Patient choice must also play its part in holding them to account. Evidence from the US suggests a competitive environment plays a part in keeping the best managed care organisations on their mettle.
But choice may be limited in parts of the English health service as these organisations may be formed by the majority of general practices in a local area - good for clinical collaboration, not so good for patient choice. Here, decisive commissioning by PCTs will be vital and trusts may wish to ensure that, where patient choice is limited, patient and public engagement is strong.
Of course, some will be tempted to see this initiative as the precursor to further structural reorganisation to be imposed by the centre. In truth, these organisations may not be formal at all, but rather alliances of like-minded teams coming together for the common purpose of delivering more integrated care. Successful integrated care organisations will be driven by clinicians and managers locally and will evolve differently according to prevailing circumstances.
There is unlikely to be a single "right" way to integrate services. The pilots provide an opportunity to test different models and a safe framework for those prepared to undertake radical innovation.
The programme will be driven forward by Department of Health director general of commissioning and system management Mark Britnell, and applications will be sought later this year.
Questions remain
A number of challenges still need to be addressed if these pilots are to be successful and to pave the way for a radical and sustainable reform of healthcare delivery.
First, integrated care demands much more from clinicians and managers. Clinician-driven organisations especially will need to cope with the clinical and financial risks associated with budget holding for registered populations. Given that many of these organisations are likely to evolve from within primary care, there is a steep climb ahead if managerial capacity is going to be sufficient to deliver the ambitions. Lessons from overseas suggest a bigger investment in management infrastructure will be required.
Second, the information requirements of integrated care will be testing. Co-ordinating information across primary, secondary and social care systems will be essential to support integrated clinical care and to measure results. To date, this has not been a strength of our system.
Third, funding methodologies will need to evolve quickly to ensure the new incentives work well. While capitation funding is likely to be preferred, this will need careful calibration if the organisations choose not to take on responsibility for the full range of services. Moreover, any funding formula must be highly sensitive to patients' risk profiles if "cream skimming", where organisations seek to register the less sick, is to be avoided. More information will be needed to judge the minimum population size at which financial risk can be effectively managed and how risk sharing arrangements can be developed.

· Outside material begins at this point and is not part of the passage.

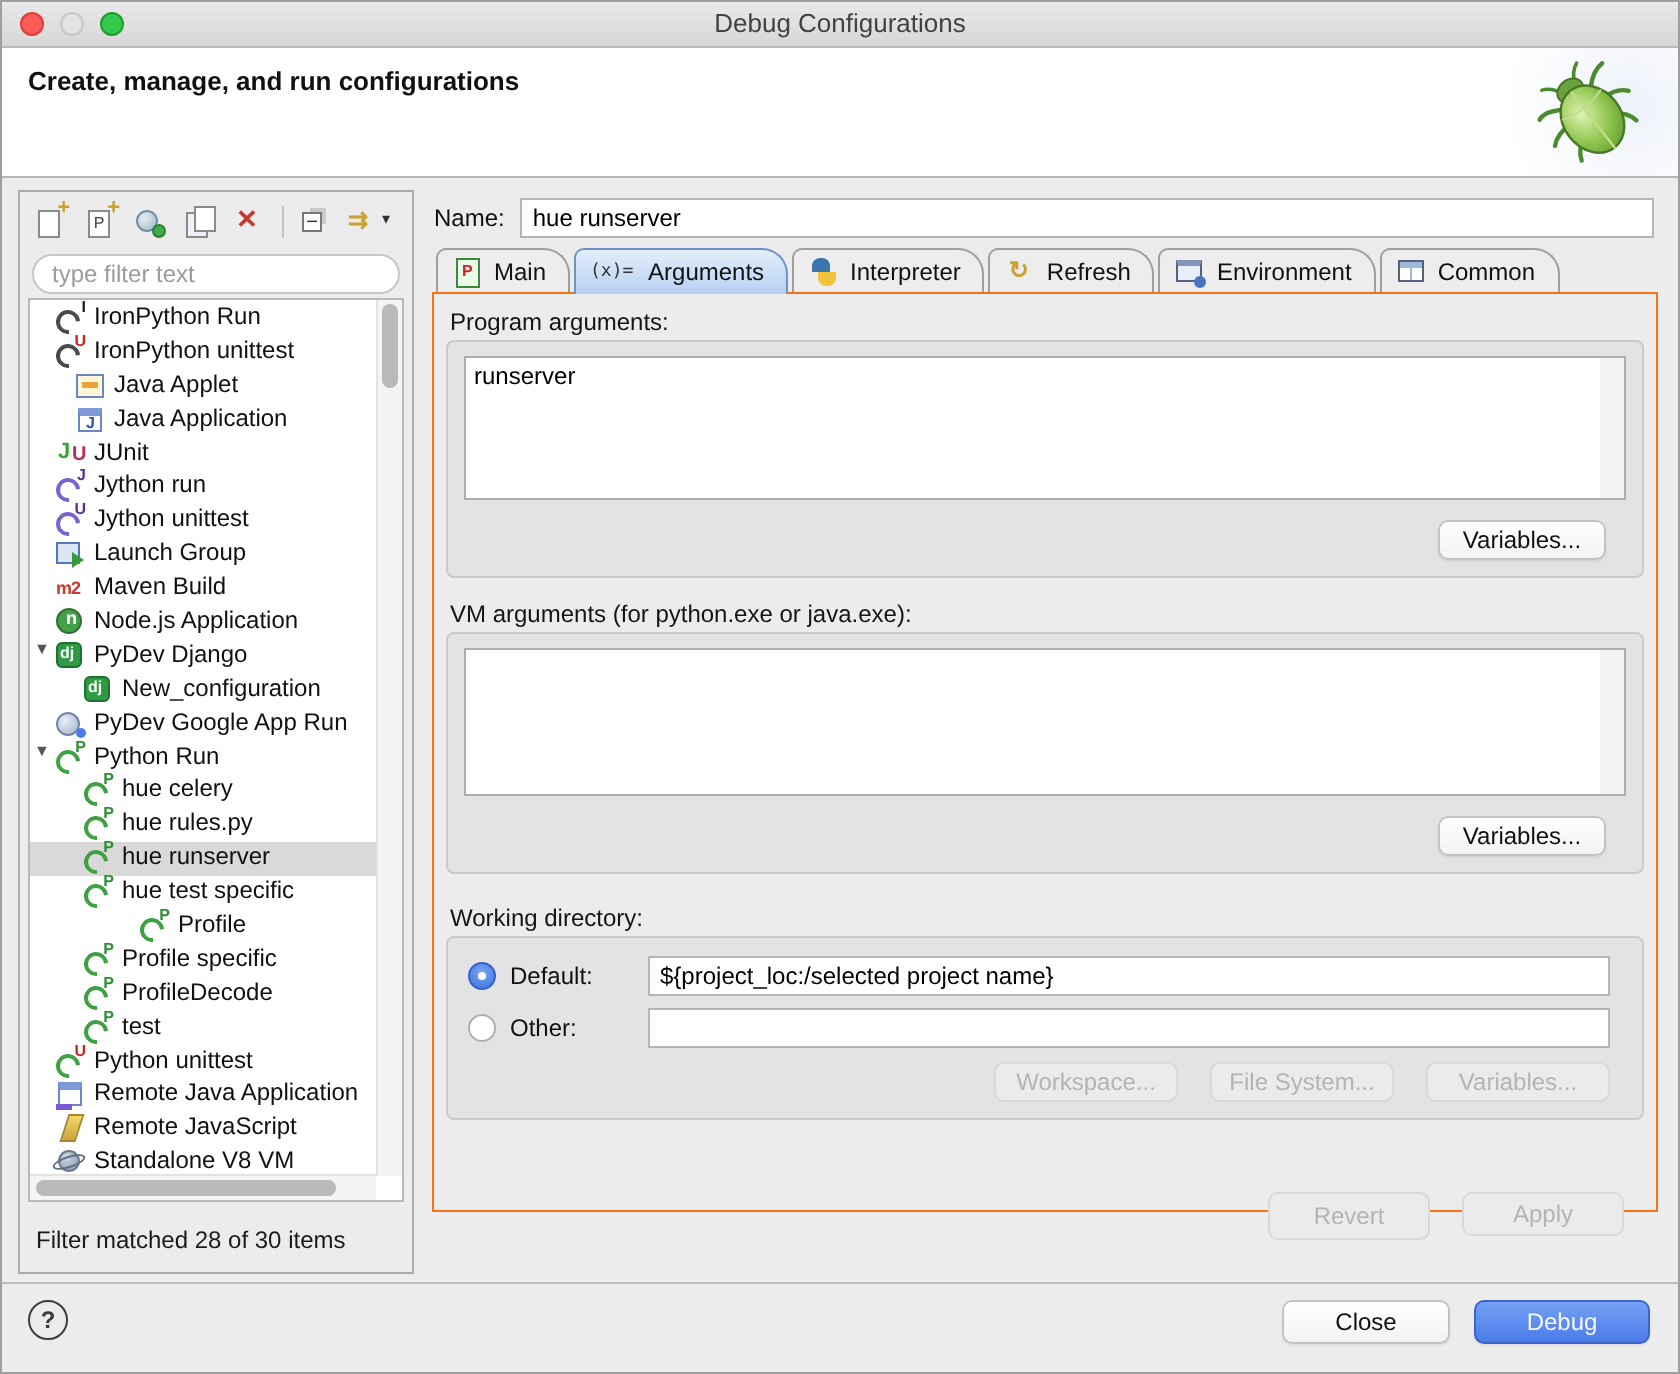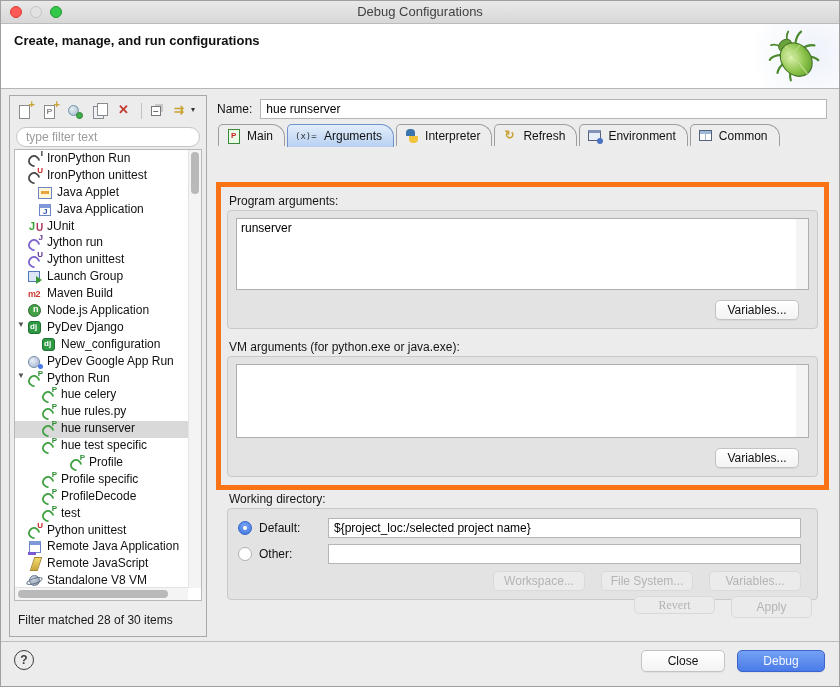"Program arguments:" .content-box { border: 5px solid #f97316 -> 1px solid #f97316; height: 308px -> 460px; margin-top: 36px -> none }
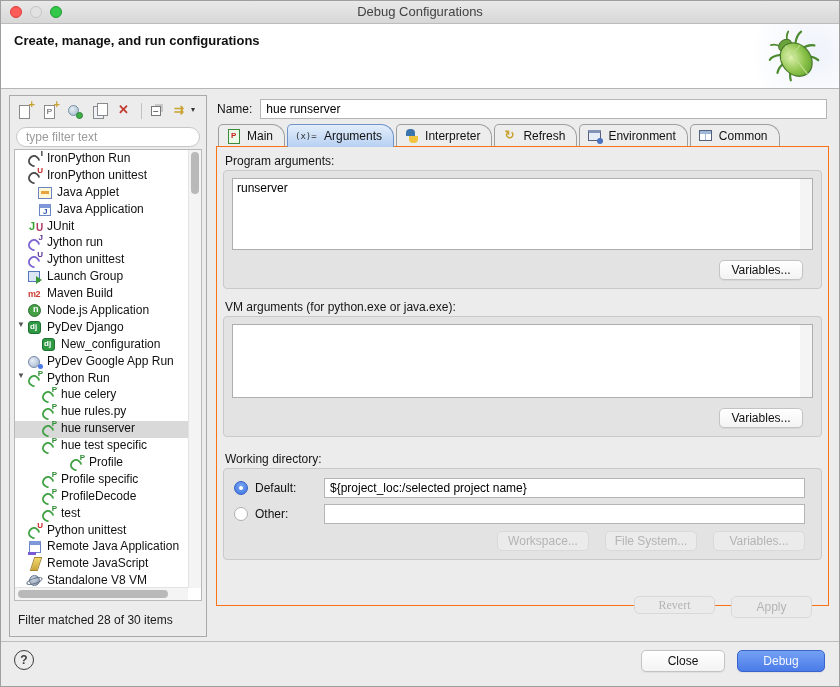"Revert" .revert-btn { font-family: Liberation Serif, serif -> none; height: 18px -> 24px }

Last, commissioning capability will need to be high if public and patients' interests are to be secured in the face of stronger supply-side incentives.
Getting the balance right will be crucial. PCTs will need the confidence to give sufficient freedom to the integrated care organisations to innovate, but strong enough accountability to ensure the delivery of the desired outcomes. PCTs will also have to act as choice regulators, ensuring patients are free to choose and are not simply railroaded into the organisations' in-house options.
Health minister Lord Darzi made clear his review is intended to be "enabling". The real work of delivering change on the ground lies with clinicians and managers at the front line. Integrated care organisations will undoubtedly challenge traditional thinking about how services can be delivered and early indications are that many are ready for this opportunity.